DDFformer: a dual-domain fused transformer for polyp segmentation
摘要
Polyp segmentation plays a pivotal role in early colorectal cancer detection, where accurate and automated delineation of polyps can significantly enhance diagnostic precision. Existing convolutional neural network (CNN)-based approaches exhibit limitations in capturing long-range dependencies, while transformer-based models, though effective in global context modeling, often overlook vital frequency-domain information. Moreover, the highly variable and indistinct boundaries of polyps demand powerful multi-scale representation learning and substantial computational resources, highlighting the necessity of high-performance computing (HPC) support.

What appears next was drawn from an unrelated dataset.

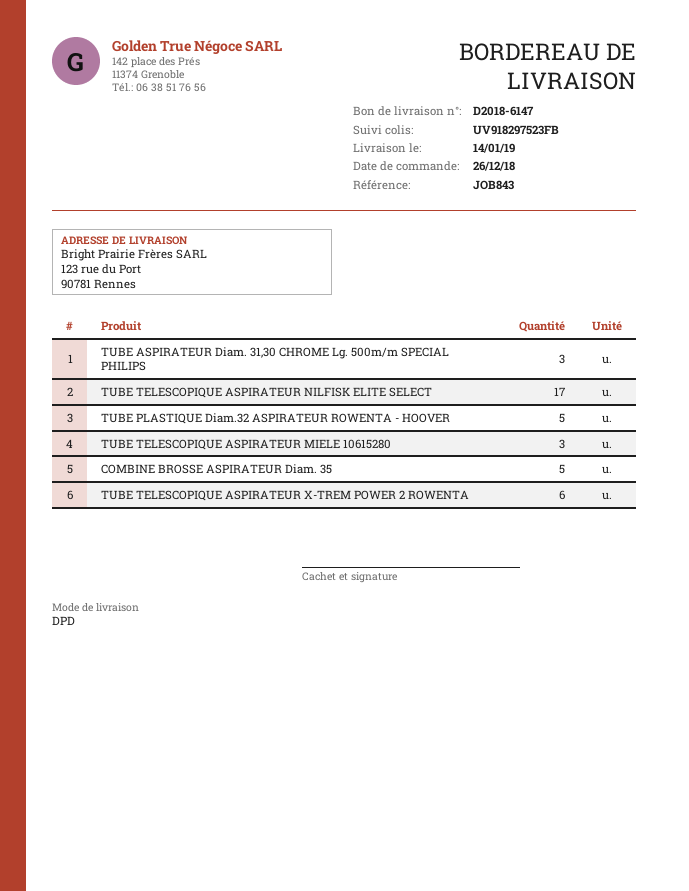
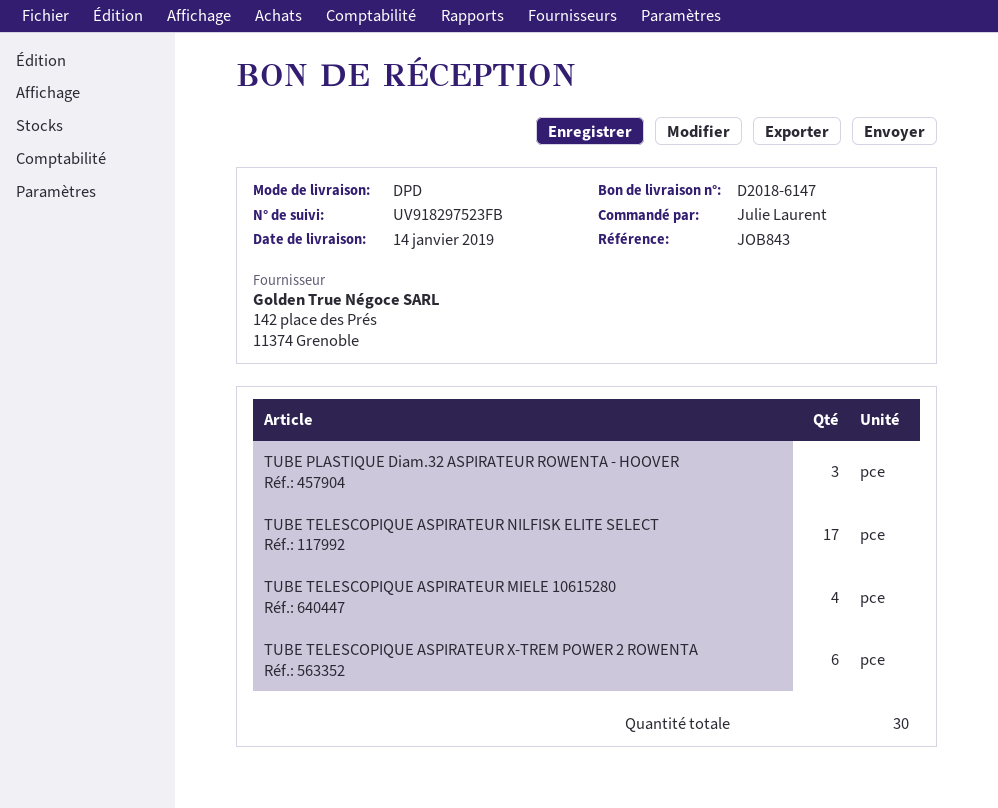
TUBE ASPIRATEUR Diam. 31,30 CHROME Lg. 500m/m SPECIAL PHILIPS: 3 -> none
TUBE PLASTIQUE Diam.32 ASPIRATEUR ROWENTA - HOOVER: 5 -> 3
TUBE TELESCOPIQUE ASPIRATEUR MIELE 10615280: 3 -> 4
COMBINE BROSSE ASPIRATEUR Diam. 35: 5 -> none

To address these gaps, we propose DDFFormer, a novel dual-domain fused transformer architecture designed to integrate spatial- and frequency-domain contexts seamlessly. Our key contribution lies in the introduction of the dual-domain collaborative attention (DDCA) mechanism, which synergistically fuses multi-head self-attention (MHSA)-refined spatial-domain tokens and frequency-domain context-enriched tokens, ensuring comprehensive contextual representation. Through a hierarchical framework composed of dual-domain fused transformer blocks (DDFBs) and a mask transformer decoder, DDFFormer progressively refines feature representations across multiple scales. Extensive evaluations on three benchmark datasets—Kvasir-SEG, CVC-ClinicDB, and CVC-ColonDB—demonstrate that DDFFormer consistently outperforms state-of-the-art methods, achieving superior Dice, IoU, sensitivity, and specificity scores. Furthermore, ablation studies highlight the significant contribution of DDCA to performance gains. In addition, we report the computational efficiency of our model and emphasize that both the large-scale training and real-time inference require GPU acceleration and parallel optimization, underscoring the relevance of this work to supercomputing and HPC applications. These findings confirm the robustness and efficacy of DDFFormer, making it a promising solution for real-world clinical applications in gastrointestinal disease detection.